[Structured diff data]
■ ■ ■ ■ ■ ■ ■
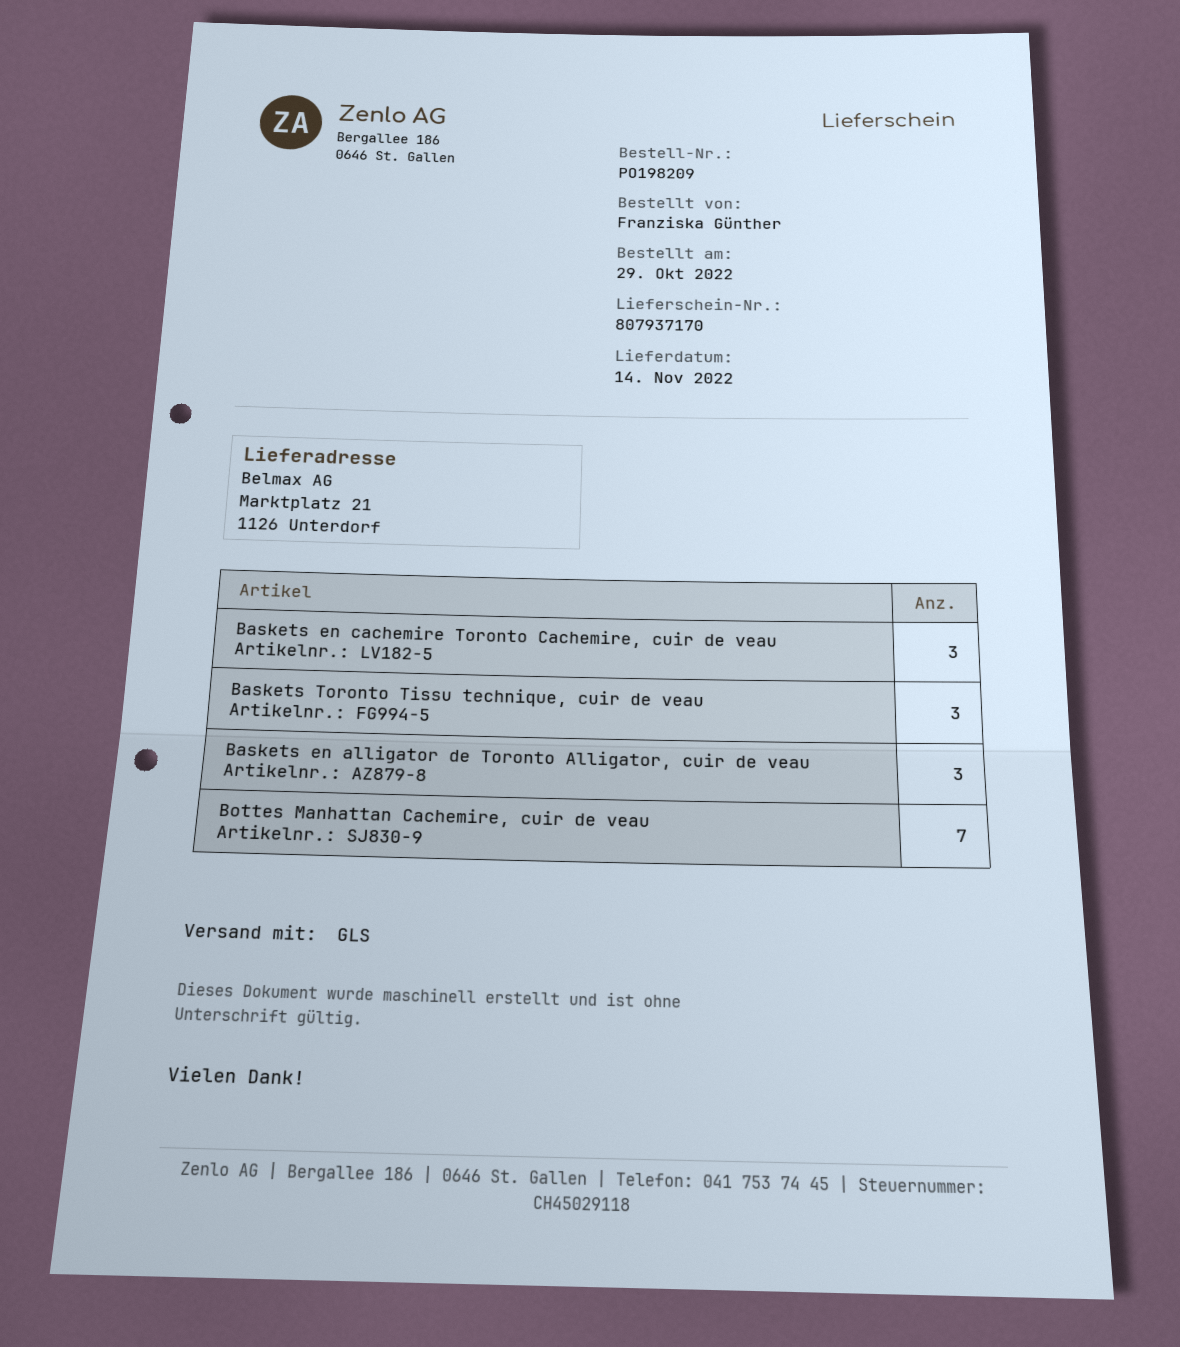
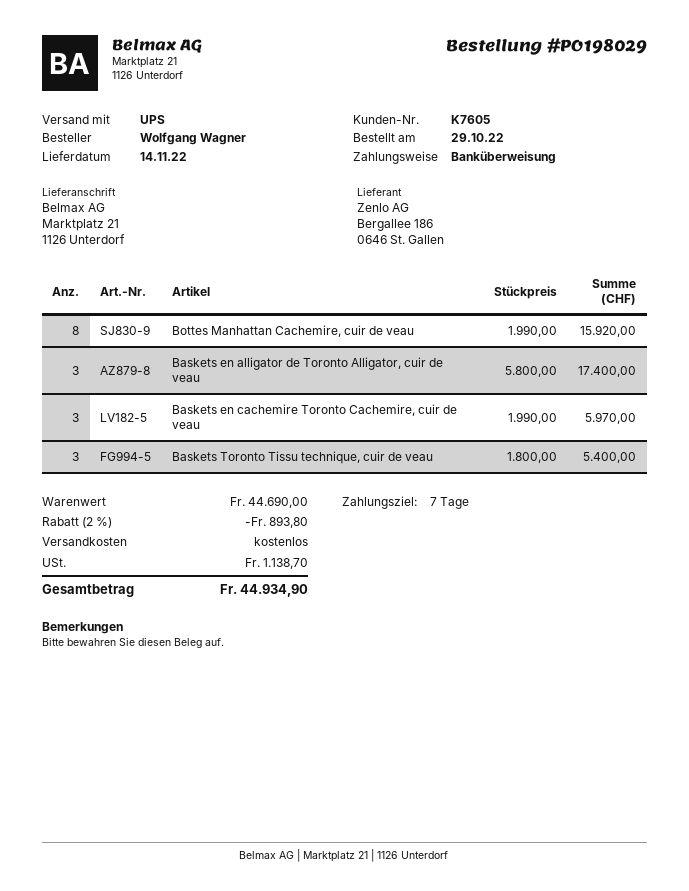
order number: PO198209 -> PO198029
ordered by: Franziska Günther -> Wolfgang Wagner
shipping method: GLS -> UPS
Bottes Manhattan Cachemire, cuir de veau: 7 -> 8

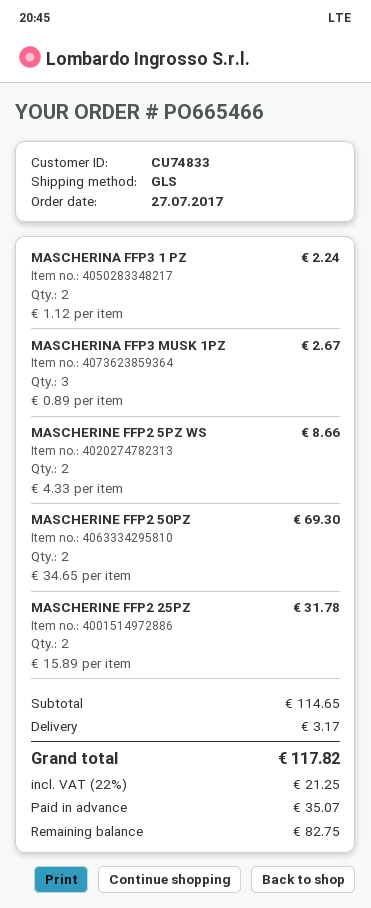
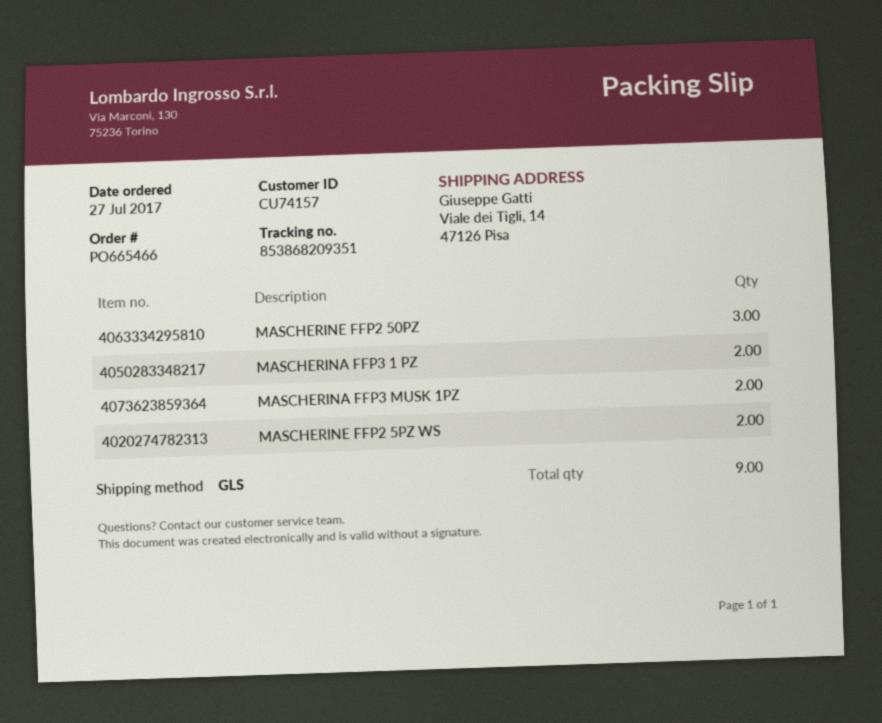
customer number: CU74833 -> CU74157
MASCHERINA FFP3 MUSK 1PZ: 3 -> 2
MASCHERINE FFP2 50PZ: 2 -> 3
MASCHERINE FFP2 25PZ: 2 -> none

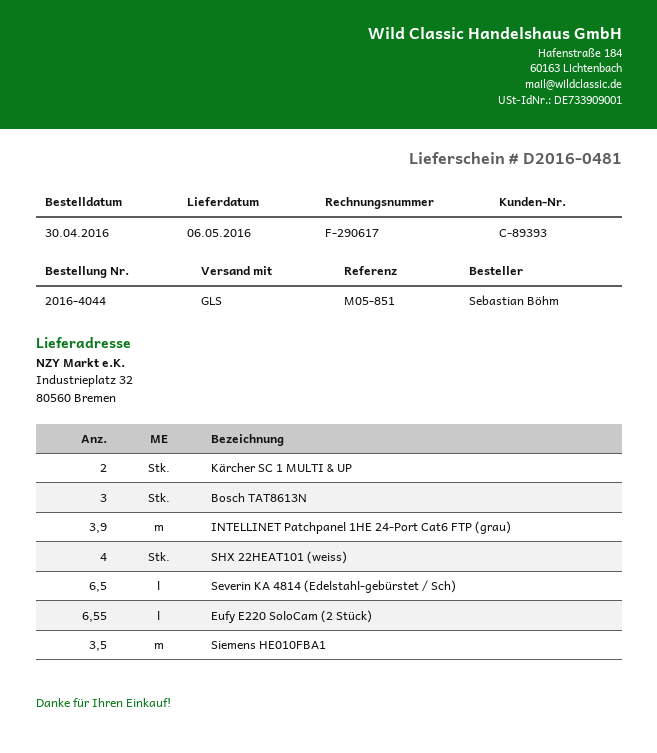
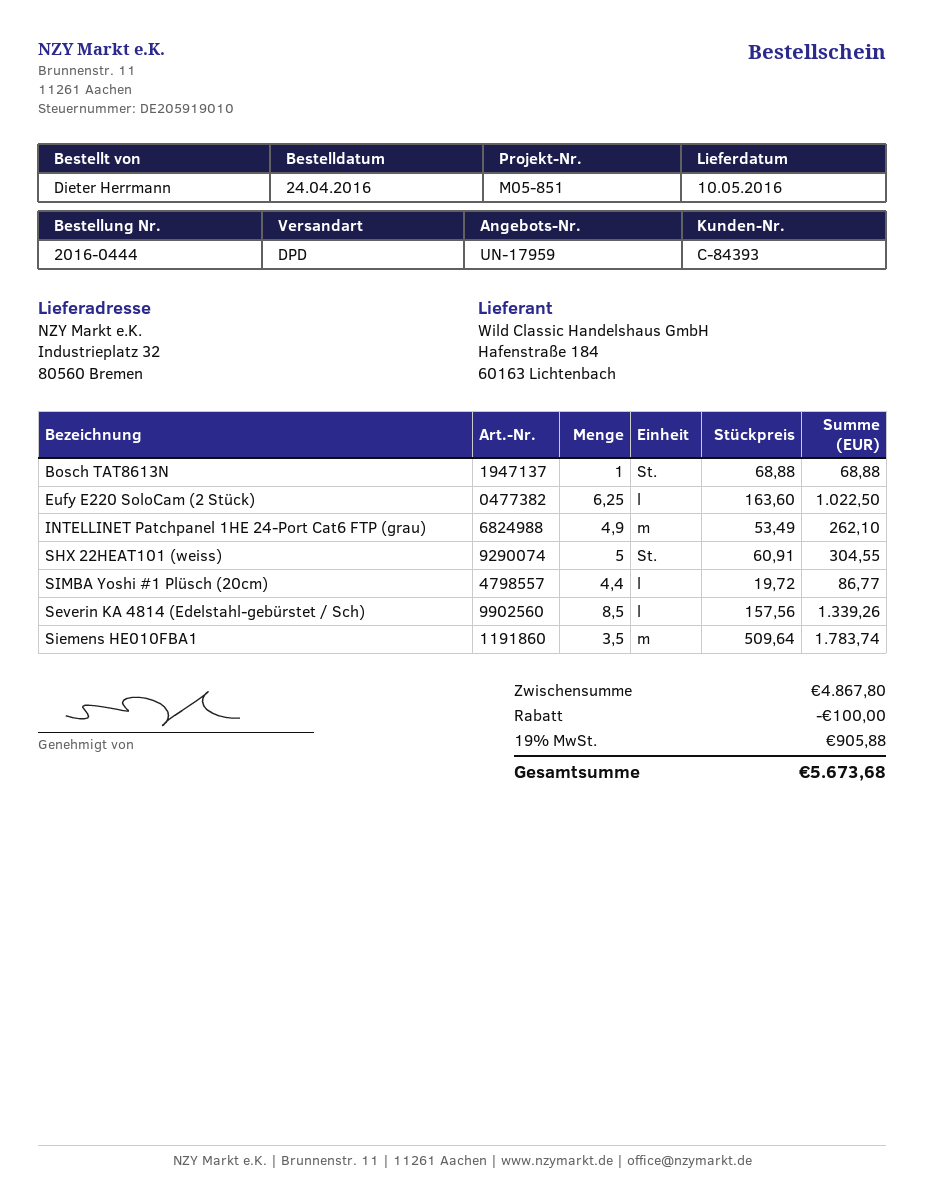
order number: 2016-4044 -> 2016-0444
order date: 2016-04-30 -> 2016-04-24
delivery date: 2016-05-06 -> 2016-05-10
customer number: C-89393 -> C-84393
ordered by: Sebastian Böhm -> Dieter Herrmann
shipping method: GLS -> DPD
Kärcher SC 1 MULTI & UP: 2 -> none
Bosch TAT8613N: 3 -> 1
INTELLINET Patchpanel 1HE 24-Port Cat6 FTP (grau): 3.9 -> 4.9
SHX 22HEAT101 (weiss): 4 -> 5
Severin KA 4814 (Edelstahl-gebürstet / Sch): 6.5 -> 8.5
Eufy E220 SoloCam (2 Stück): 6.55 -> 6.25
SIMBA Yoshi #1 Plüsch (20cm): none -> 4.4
■ ■ ■ ■ ■ ■ ■
Search the entries for the word "date". Copy every line where it occurs.

__Your solution__.
order date: 2016-04-30 -> 2016-04-24
delivery date: 2016-05-06 -> 2016-05-10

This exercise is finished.